Lincoln Battalion Batallón Abraham Lincoln | |
---|---|
Active | 1936–1938 |
Country | United States |
Allegiance | Second Spanish Republic |
Branch | International Brigades |
Type | Battalion – infantry |
Role | Home Defence |
Size | • 2,500 troops |
Part of | XV International Brigade (1937–1939) |
Garrison/HQ | Albacete |
March | Jarama Valley |
Engagements | Spanish Civil War |
Website | alba-valb |
Commanders | |
Notable commanders | Robert Hale Merriman Milton Wolff |
Insignia | |
Flag of the Lincoln Battalion | |
Flag of the Tom Mooney Company |
The Lincoln Battalion was formed by American volunteers who served as soldiers, technicians, medical personnel, and aviators alongside the Spanish Republican forces against the Nazi-supported forces of General Francisco Franco and his Nationalist faction.[3] Unlike the segregated U.S. Army in the 1930s, the Lincoln Battalion integrated white and black soldiers on an equal basis.[4] Of the approximately 3,000 American volunteers who went to Spain, 681 were killed in action or died of wounds or sickness.[5]

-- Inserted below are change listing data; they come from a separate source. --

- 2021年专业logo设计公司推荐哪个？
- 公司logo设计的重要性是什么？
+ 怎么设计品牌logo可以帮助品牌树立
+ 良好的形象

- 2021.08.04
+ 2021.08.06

The Spanish Civil War was fought from 17 July 1936 to 28 March 1939. The combatants were the Republicans—a political alliance referred to as the Popular Front, which was loyal to the Spanish Republic (hence, also referred to as the Loyalists)—and the Nationalists, a rebel movement led by General Francisco Franco, which was backed by the fascist countries in Europe. The Spanish Civil War's triggering event was the coup of July 1936 in which the Nationalists attempted to overthrow the elected Republican government.
On 26 July, less than ten days after the coup started, an international Communist conference was held in Prague to formulate plans to assist the Republicans. The conference attendees decided to raise a multinational brigade of 5,000 men and a fund of one billion francs.[6] At the same time, Communist parties worldwide launched a full-scale propaganda campaign supporting the Popular Front. The Communist International soon joined the activity, sending to Spain its leader Georgi Dimitrov, as well as Palmiro Togliatti, the chief of the Communist Party of Italy.[1][7] The Soviet Union began supplying aid to the Republicans in August 1936. Over one ship per day arrived at Spain's Mediterranean ports carrying munitions, rifles, machine guns, hand grenades, artillery, and trucks. With the cargo came Soviet agents, technicians, instructors, and propagandists.[1]

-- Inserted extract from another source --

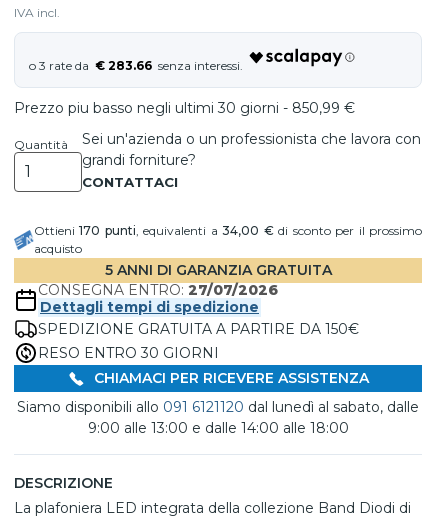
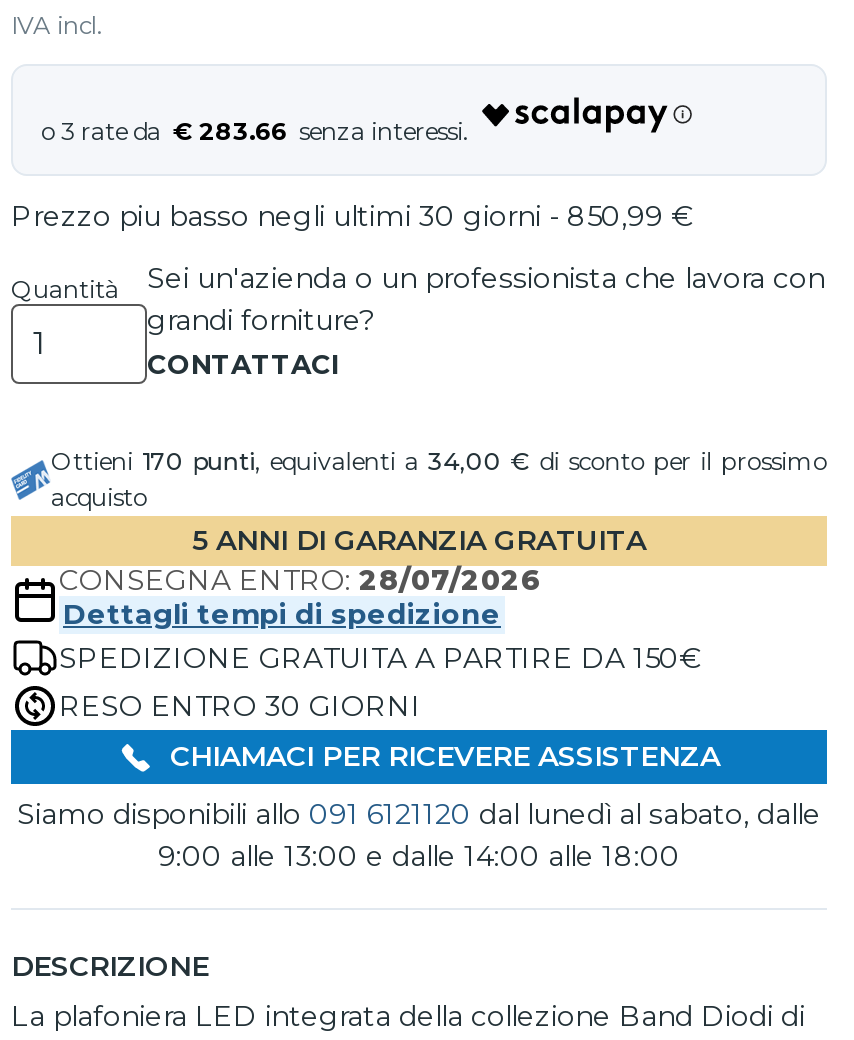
- CONSEGNA ENTRO: 27/07/2026
+ CONSEGNA ENTRO: 28/07/2026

The Communist International quickly started to organize the International Brigades, taking care to conceal or minimize the Communist character of the enterprise. In keeping with Popular Front culture, the Republican cause was portrayed as a struggle for progressive democracy,[1] and the American soldiers in Spain named their units the Abraham Lincoln Battalion, the George Washington Battalion, and the John Brown Battery. Other countries used similar patriotic names, e.g., the Garibaldi Battalion from Italy.[1] Besides the Americans who volunteered as soldiers, another 125 men and women served with the American Medical Bureau as nurses, doctors, and ambulance drivers.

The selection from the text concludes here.